Marcos Durán Más de 10 mil niños y niñas asesinados, 7 millones de niños y jóvenes que ni estudian ni trabajan. Este es su saldo brutal que muy pronto nos cobrará factura

La novela “El Guardián entre el Centeno”, del escritor estadounidense J.D. Salinger, tiene como personaje central a Holden Caulfield, un adolescente deprimido que narra sus vivencias en Nueva York tras ser expulsado de la exclusiva escuela Pencey Prep. Narrador y protagonista, Caulfield es un joven en transición a la madurez que, atrincherado en una supuesta indiferencia, intenta mantener la inocencia de un niño, colisionando contra un muro de falsedades y formalidades que no es capaz de asumir ni está dispuesto a hacerlo.

Para millones de jóvenes la novela se convirtió en un libro de culto que a 60 años de su publicación ha vendido más de 65 millones de ejemplares. Se trata de una novela magnifica que convoca la existencia, el espacio y el tiempo en un corto paseo por Manhattan. La frase de Caulfield en la novela: “¿a dónde van los patos en invierno?”, refiriéndose a los patos del lago del Central Park de Nueva York, no es más que un grito de libertad. Y es que millones de personas que la han leído se hacen la misma pregunta, y lo que sabemos es que van al centro del lago. Allí donde el agua jamás llega a congelarse.

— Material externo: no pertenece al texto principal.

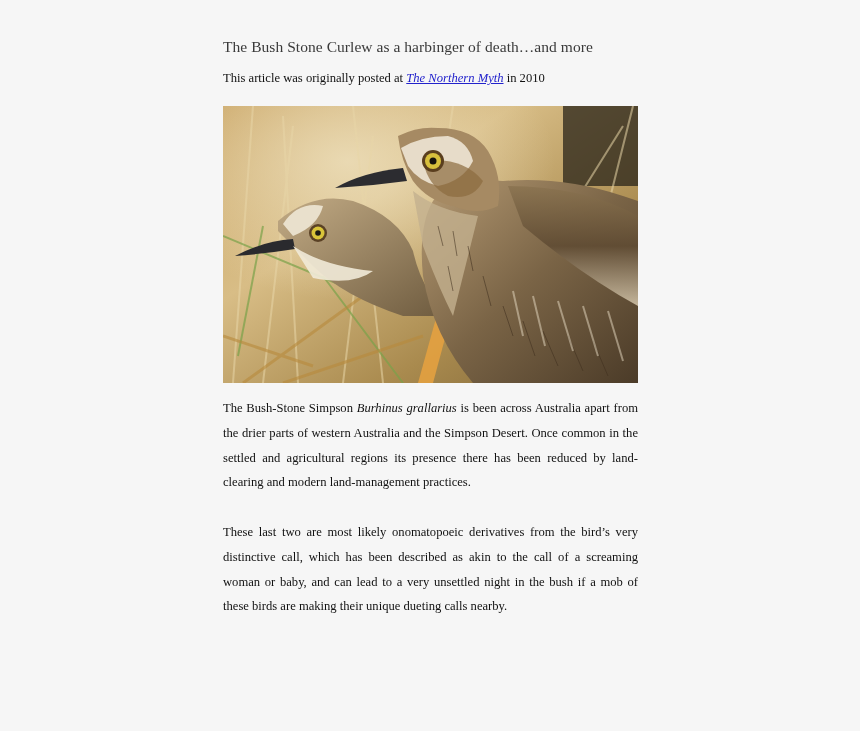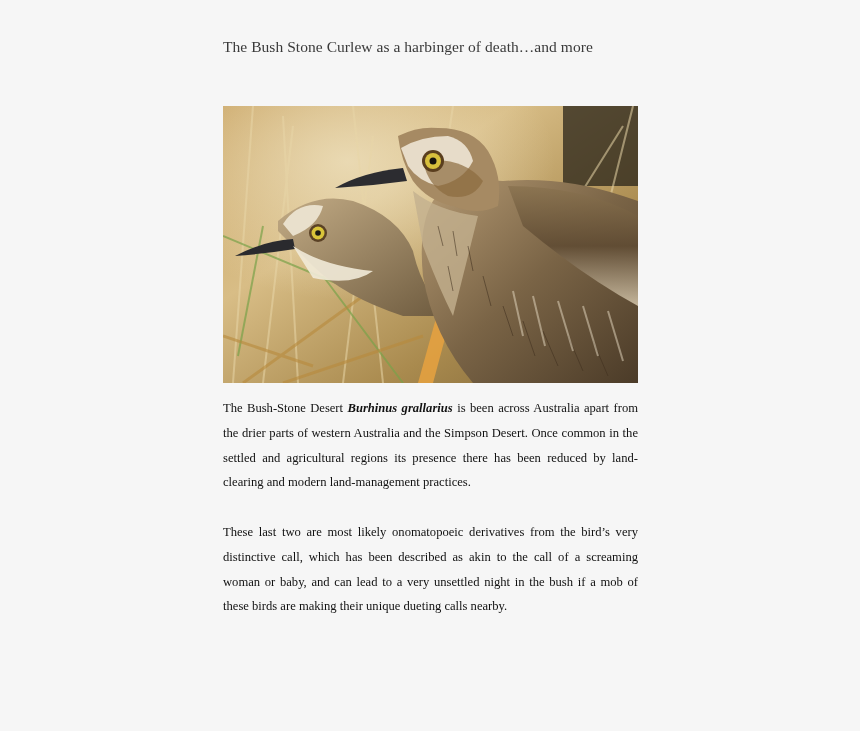--- a/index.html
+++ b/index.html
@@ -80,6 +80,7 @@
   <article class="article">
     <h1 class="title">The Bush Stone Curlew as a harbinger of death…and more</h1>
 
+    <p class="byline"><span>This article was originally posted at </span><a href="#">The Northern Myth</a><span> in 2010</span></p>
 
     <svg class="photo" viewBox="0 0 415 277" preserveAspectRatio="none" xmlns="http://www.w3.org/2000/svg" aria-label="Bush Stone Curlews">
       <defs>

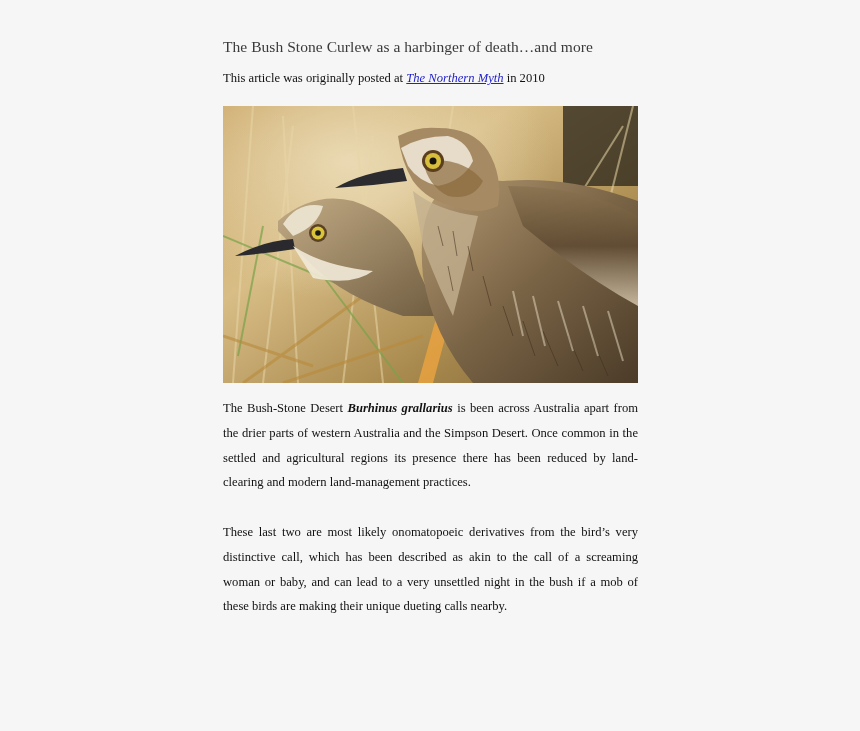--- a/index.html
+++ b/index.html
@@ -175,7 +175,7 @@
     </svg>
 
     <div class="body-text">
-      <p><span>The Bush-Stone Desert </span><em>Burhinus grallarius</em><span> is been across Australia apart from the drier parts of western Australia and the Simpson Desert. Once common in the settled and agricultural regions its presence there has been reduced by land-clearing and modern land-management practices.</span></p>
+      <p><span>The Bush-Stone Simpson </span><em>Burhinus grallarius</em><span> is been across Australia apart from the drier parts of western Australia and the Simpson Desert. Once common in the settled and agricultural regions its presence there has been reduced by land-clearing and modern land-management practices.</span></p>
       <div class="gap"></div>
       <p>These last two are most likely onomatopoeic derivatives from the bird’s very distinctive call, which has been described as akin to the call of a screaming woman or baby, and can lead to a very unsettled night in the bush if a mob of these birds are making their unique dueting calls nearby.</p>
     </div>

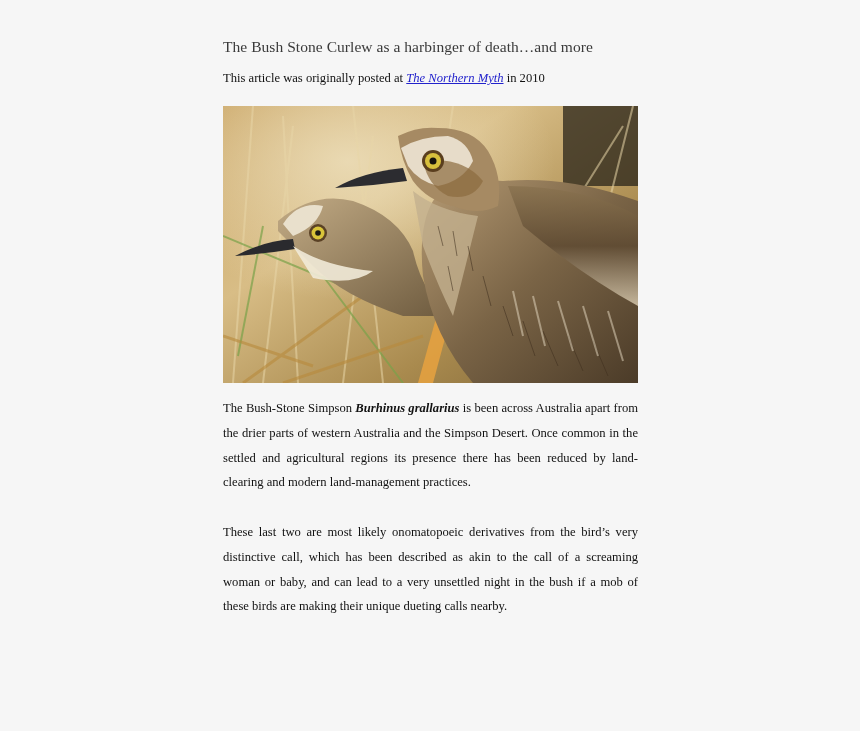--- a/index.html
+++ b/index.html
@@ -70,7 +70,6 @@
     }
     .body-text em {
       font-style: italic;
-      font-weight: bold;
     }
   </style>
 </head>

J.D. Salinger no construye su obra sobre una rebeldía sin sentido, sino sobre una crítica orientada a alcanzar una mayor humanidad.

En mayo pasado, el Fondo para las Naciones Unidas para la Infancia (Unicef) en México, presentó su informe anual donde detalla la situación que atraviesa la infancia mexicana con datos aterradores. Le doy dos datos: entre 2010 y 2017, 10 mil 547 niños y niñas y adolescentes fueron asesinados. Pero no es todo, la propia Unicef reveló que más de la mitad (51 por ciento) de la población infantil y adolescente vive en la pobreza: 1 de cada 2 niños, niñas y adolescentes en México son pobres y 2 de cada 10 están en pobreza extrema.

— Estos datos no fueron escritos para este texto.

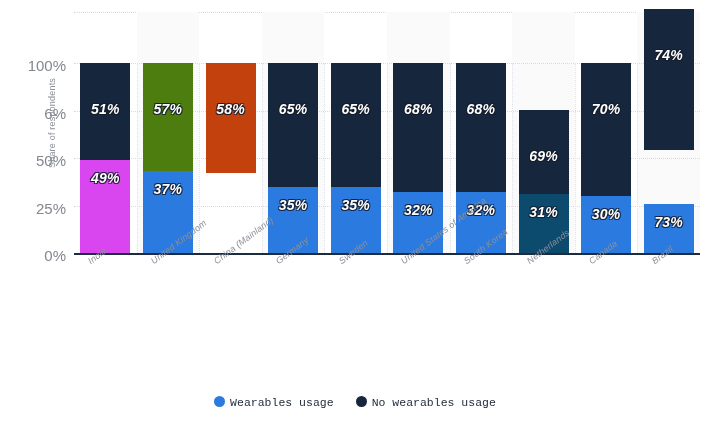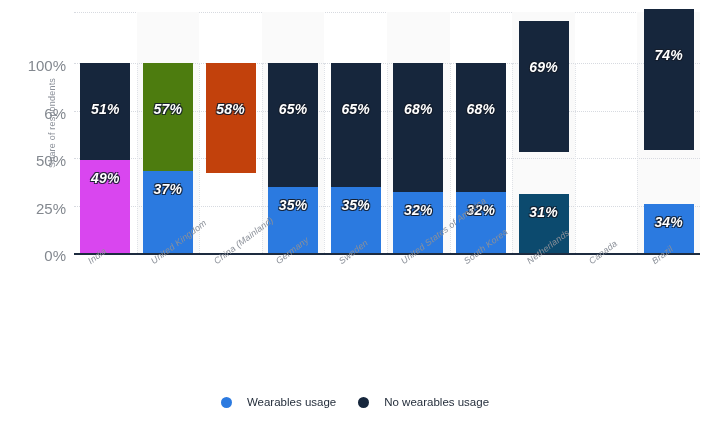--- a/index.html
+++ b/index.html
@@ -292,6 +292,14 @@
           <span class="seg-label">31%</span>
         </div>
       </div>
+      <div class="bar-group" style="left: 507.1px; width: 50px; height: 190px;">
+        <div class="seg seg-top" style="height: 133px; background: rgb(22, 38, 60);">
+          <span class="seg-label">70%</span>
+        </div>
+        <div class="seg seg-bottom" style="height: 57px; background: rgb(43, 122, 224);">
+          <span class="seg-label">30%</span>
+        </div>
+      </div>
       <div class="bar-group" style="left: 569.7px; width: 50px; height: 244px;">
         <div class="seg seg-top" style="height: 140.6px; background: rgb(22, 38, 60);">
           <span class="seg-label">74%</span>

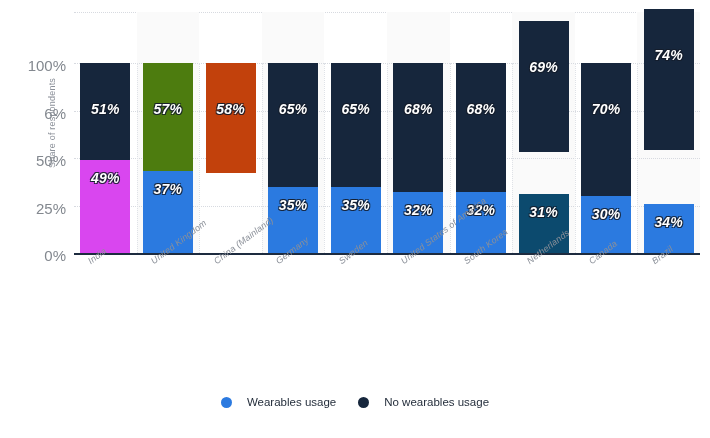--- a/index.html
+++ b/index.html
@@ -284,7 +284,7 @@
           <span class="seg-label">32%</span>
         </div>
       </div>
-      <div class="bar-group" style="left: 444.5px; width: 50px; height: 232px; margin-top: 44px;">
+      <div class="bar-group" style="left: 444.5px; width: 50px; height: 143px; margin-top: 44px;">
         <div class="seg seg-top" style="height: 131.1px; background: rgb(22, 38, 60);">
           <span class="seg-label">69%</span>
         </div>

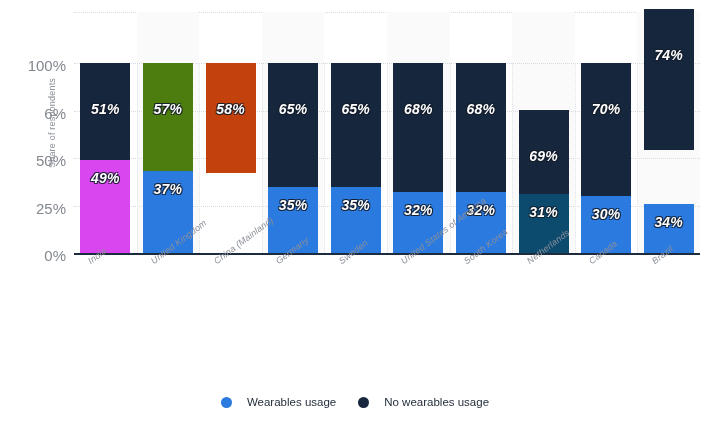--- a/index.html
+++ b/index.html
@@ -305,7 +305,7 @@
           <span class="seg-label">74%</span>
         </div>
         <div class="seg seg-bottom" style="height: 49.4px; background: rgb(43, 122, 224);">
-          <span class="seg-label">34%</span>
+          <span class="seg-label">73%</span>
         </div>
       </div>
     </div>

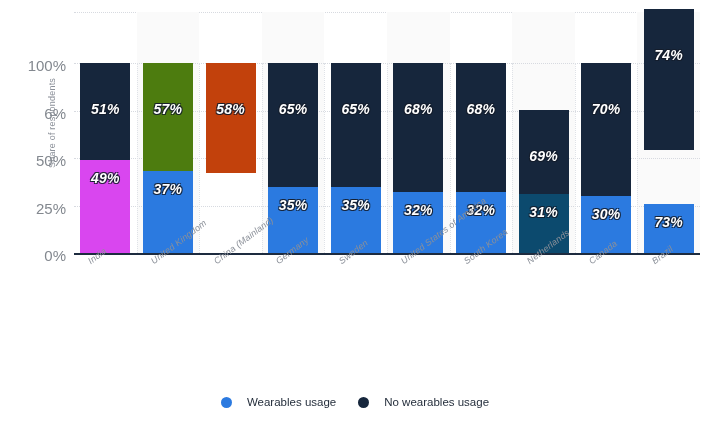--- a/index.html
+++ b/index.html
@@ -180,8 +180,9 @@
   }
   .legend-item {
     display: flex;
-    align-items: center;
-    gap: 15px;
+    align-items: flex-start;
+    gap: 5px;
+    font-family: Liberation Mono, monospace;
   }
   .legend-dot {
     width: 11px;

El reporte señala que en 2018, 10 mil 831 niños, niñas y adolescentes mexicanos fueron repatriados desde Estados Unidos y que hay 39.2 millones de niños, niñas y adolescentes, de los cuales 63 por ciento de entre uno y 14 años han sufrido algún tipo de violencia, y 18 por ciento de cinco años de edad no tienen un adecuado nivel de desarrollo.

Por otra parte, 31 mil 717 menores de edad extranjeros, acompañados y no acompañados, fueron registrados en las estaciones del Instituto Nacional de Migración durante 2018, y 97 por ciento, es decir, 30 mil 768, procedían de Centroamérica.

En un país que hace poco se ufanaba de su “bono demográfico”, oportunidad que nos haría dar el gran salto hacia el desarrollo, pronto olvidó que la textura del futuro está hecha de niños.

Aquí, además de la falta de oportunidades de educación y de empleo, no hemos podido convertirnos en “guardianes” de miles y miles de niños que asustados despiertan en la noche oscura e impenetrable y sienten que están por completo solos, condenadas sus existencias por la ausencia de políticas públicas efectivas dirigidas a quienes presumíamos eran nuestra única esperanza para edificar una patria mejor, pero que hoy crecen como que nada saben, y mueren en una existencia sin sentido. Más de 10 mil niños y niñas asesinados, 7 millones de niños y jóvenes que ni estudian ni trabajan. Este es su saldo brutal que muy pronto nos cobrará factura.

Viendo a su hermana en el carrusel de Central Park, a Holden Caulfield le da miedo que pueda caer. Es entonces cuando se da cuenta del significado de la vida adulta: nadie puede evitar que los demás se precipiten, no existe un “guardián” de las vidas ajenas. La obra de J.D. Salinger debe el nombre a uno de sus fragmentos: “Muchas veces me imagino que hay un montón de niños jugando en un campo de centeno. Miles de niños. Y están solos, quiero decir que no hay nadie mayor vigilándolos. Sólo yo. Estoy al borde de un precipicio y mi trabajo consiste en evitar que los niños caigan por él. En cuanto empiezan a correr, sin mirar a dónde van, yo salgo de donde estoy y los sostengo. Eso es lo que me gustaría hacer todo el tiempo. Vigilarlos”. Nosotros en México debemos de convertirnos como “El Guardián entre el Centeno”.